Religion Magazine

Solidarity

By Nicholas Baines

SolidarityWhile staying with a friend in Basel once I visited the home of the late Protestant theologian Karl Barth. In the basement, where his personal library is kept, I looked through his marked-up copy of Mein Kampf and other significant books – Barth had been deprived of his university chair by Hitler and had then left Germany. The warden then handed me a box in which I found the original draft manuscript of what is considered to be one of the twentieth century’s most important political documents: the Barmen Declaration. It led to Christian opposition to the Nazis by asserting theological principles.
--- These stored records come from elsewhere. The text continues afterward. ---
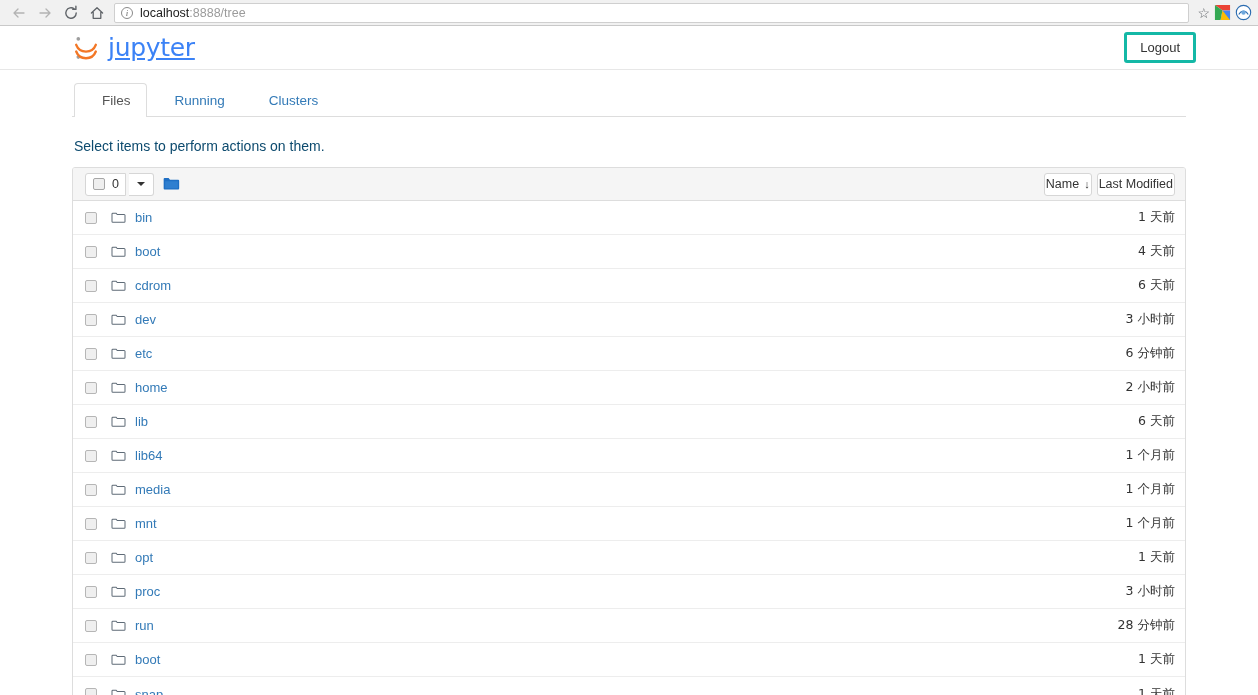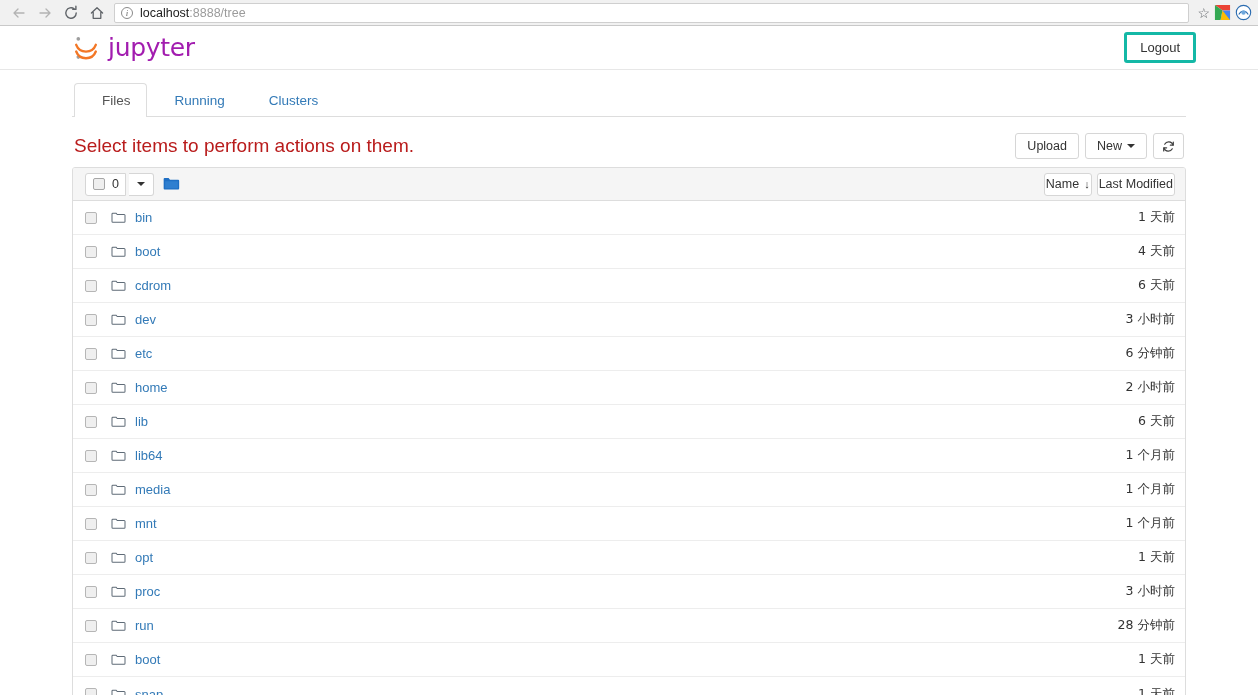--- a/index.html
+++ b/index.html
@@ -79,23 +79,24 @@
     display: flex;
     align-items: center;
     justify-content: space-between;
     height: 100%;
     padding-left: 10px;
   }
   #jp-logo-wrap { display: flex; align-items: center; gap: 8px; }
   #jp-logo { width: 28px; height: 28px; display: block; }
   #jp-wordmark {
     font-size: 25px;
-    color: #a21caf;
+    color: #3b82f6;
     font-family: "DejaVu Sans", sans-serif;
     letter-spacing: -0.3px;
+    text-decoration: underline;
   }
   #logout-btn {
     font-size: 13px;
     color: #333;
     background: #fff;
     border: 3px solid #14b8a6;
     border-radius: 3px;
     padding: 5px 13px;
     cursor: pointer;
     font-family: "Liberation Sans", sans-serif;
@@ -138,21 +139,21 @@
 
   
   #actions-row {
     display: flex;
     align-items: center;
     justify-content: space-between;
     margin-top: 16px;
     height: 26px;
     padding: 0 2px;
   }
-  #select-hint { font-size: 19px; color: #b91c1c; }
+  #select-hint { font-size: 14px; color: #0c4a6e; }
   #actions-right { display: flex; align-items: stretch; gap: 6px; }
   .btn {
     font-size: 12.5px;
     color: #333;
     background: #fff;
     border: 1px solid #d6d6d6;
     border-radius: 3px;
     padding: 4px 11px;
     cursor: pointer;
     line-height: 1.35;
@@ -338,35 +339,20 @@
 <div id="content">
 
   <div id="tabs">
     <div class="tab active">Files</div>
     <div class="tab">Running</div>
     <div class="tab">Clusters</div>
   </div>
 
   <div id="actions-row">
     <div id="select-hint">Select items to perform actions on them.</div>
-    <div id="actions-right">
-      <button class="btn">Upload</button>
-      <button class="btn">
-        <span>New</span>
-        <span class="caret"></span>
-      </button>
-      <button class="btn" id="refresh-btn">
-        <svg width="13" height="13" viewBox="0 0 16 16" fill="none" stroke="currentColor" stroke-width="1.5">
-          <path d="M13.5 6.2 A5.6 5.6 0 0 0 3.3 5.2" stroke-linecap="round"></path>
-          <path d="M2.5 9.8 A5.6 5.6 0 0 0 12.7 10.8" stroke-linecap="round"></path>
-          <path d="M13.9 2.6 V6.4 H10.3" stroke-linecap="round" stroke-linejoin="round"></path>
-          <path d="M2.1 13.4 V9.6 H5.7" stroke-linecap="round" stroke-linejoin="round"></path>
-        </svg>
-      </button>
-    </div>
   </div>
 
   <div id="file-panel">
 
     <div id="list-toolbar">
       <div id="toolbar-left">
         <div class="cbox-group">
           <div class="cbox-btn">
             <span class="hdr-checkbox"></span>
             <span>0</span>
Together, a number of theologians found the courage to challenge dominant assumptions about power, human value and the meaning of it all. Many of them suffered from the consequences of their decision that order needs to be brought out of chaos and that this can only come at personal cost.

In a different context, the Czech philosopher Jan Patočka speaks of “the solidarity of the shaken”. In other words, the experience of a common challenge brings with it the courage to stand up and stand out. The “solidarity of the shaken” is, I think, a phrase pertinent to today’s world.

  • Solidarity

What both Barmen and Patočka hold to is the conviction that faith is not a spiritualised escape from the demands of a challenging material world. Those who complain when religious leaders get involved in politics often assume that faith takes us out, rather than commits us to, the real world. But, it is impossible to see Christianity, for example, as a merely spiritual creed when at the heart of every Christian narrative is incarnation – God committing himself to the world in all its chances and contingencies and not opting out of the inconvenient consequences of materiality. The word Jesus says it all.

The current uncertainties of the world have blown a hole in western assumptions about control – of life, the environment and progress – and have shaken individuals and entire societies to their roots. The big themes, so easily hidden while we (in Neil Postman’s words) amuse ourselves to death, are now resurgent: mortality, fear, love, hope, faith, and so on. And through it all there is the possibility of a solidarity of the shaken – as we recognize the fragility of life and the common need for human interdependence.

It has been said that a crisis does not create character; it reveals it. Actually, both are true. But, as we navigate uncharted waters in the months ahead, it is the solidarity of humility that must trump the sham of hubris.